_MATERIAL FOR THE TASK_.
====

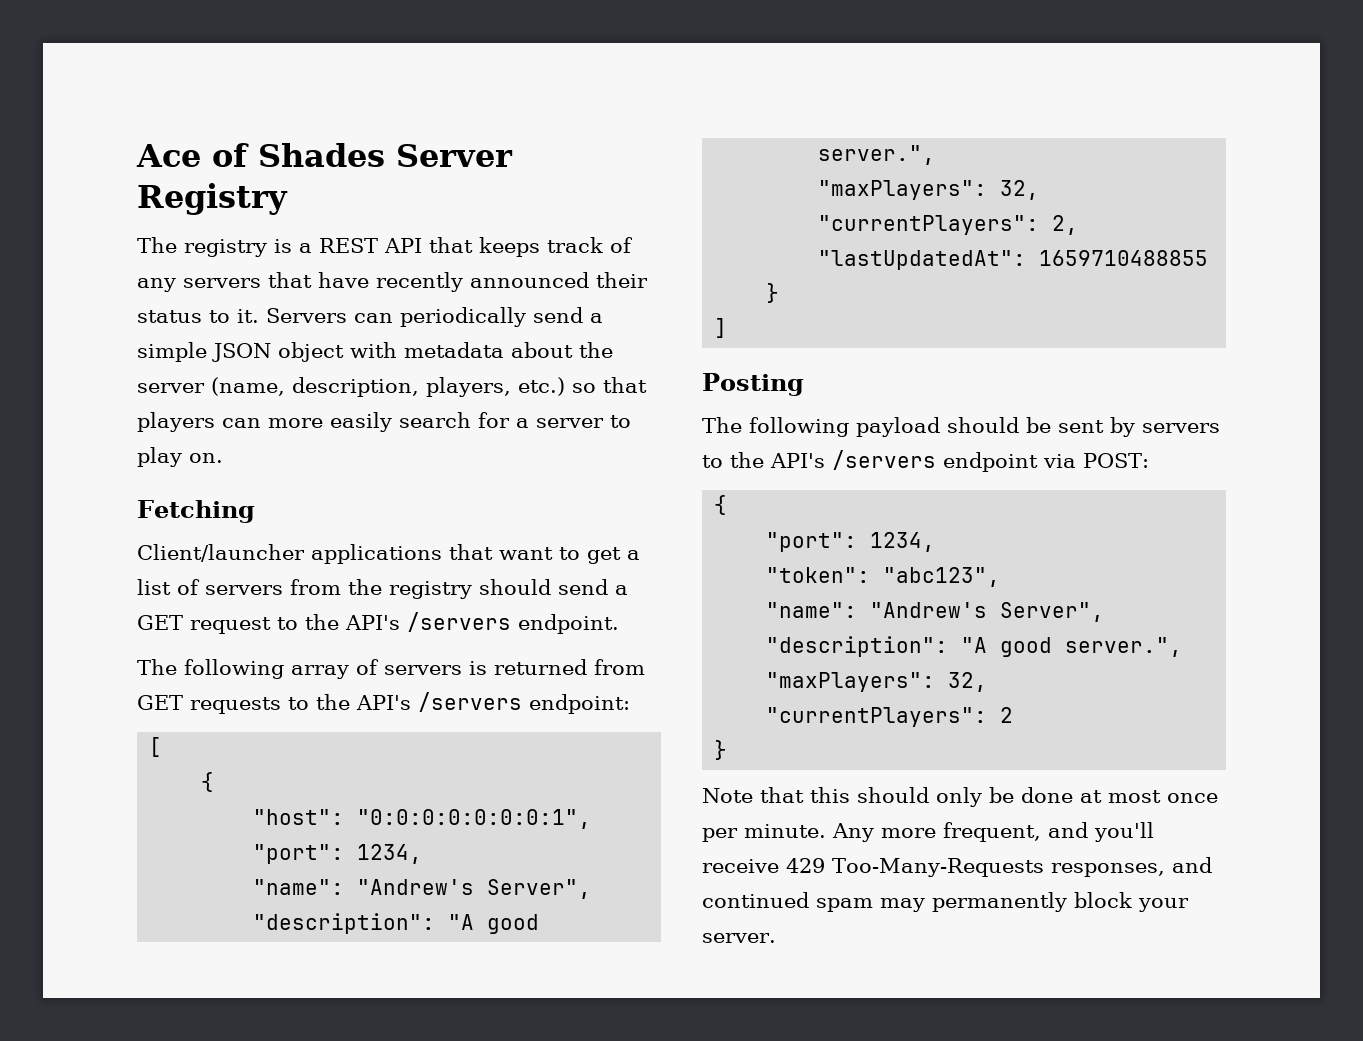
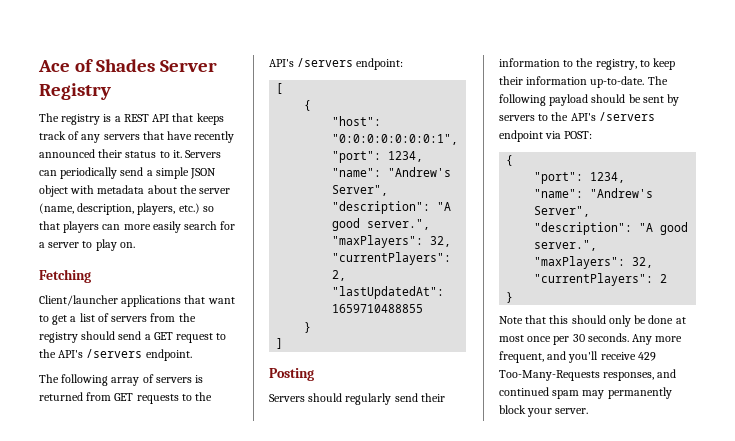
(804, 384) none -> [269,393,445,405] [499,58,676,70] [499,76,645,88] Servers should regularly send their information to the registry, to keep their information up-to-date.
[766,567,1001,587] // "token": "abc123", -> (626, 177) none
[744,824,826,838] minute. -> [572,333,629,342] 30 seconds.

====

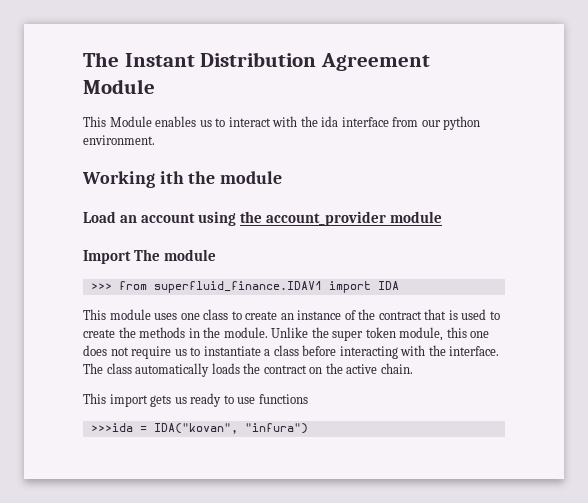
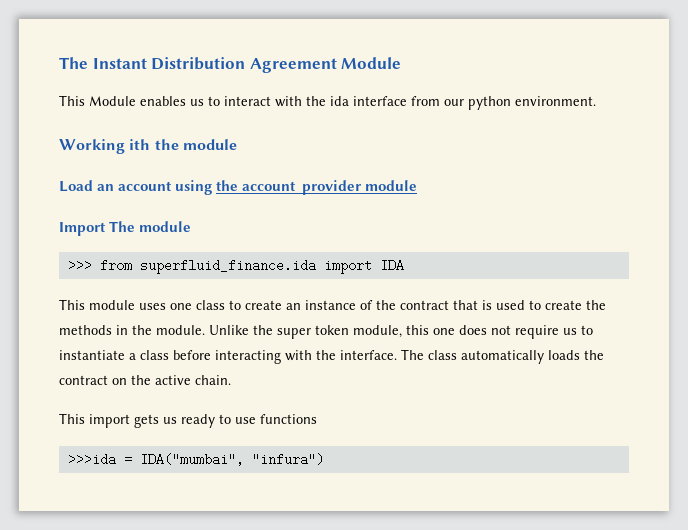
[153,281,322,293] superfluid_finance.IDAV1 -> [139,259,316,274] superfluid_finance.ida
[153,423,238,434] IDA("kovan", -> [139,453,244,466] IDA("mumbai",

====

_YOUR INSTRUCTIONS_. How many lines of the data contain "none"? Work it out and give only the number.

_YOUR RESPONSE_. 2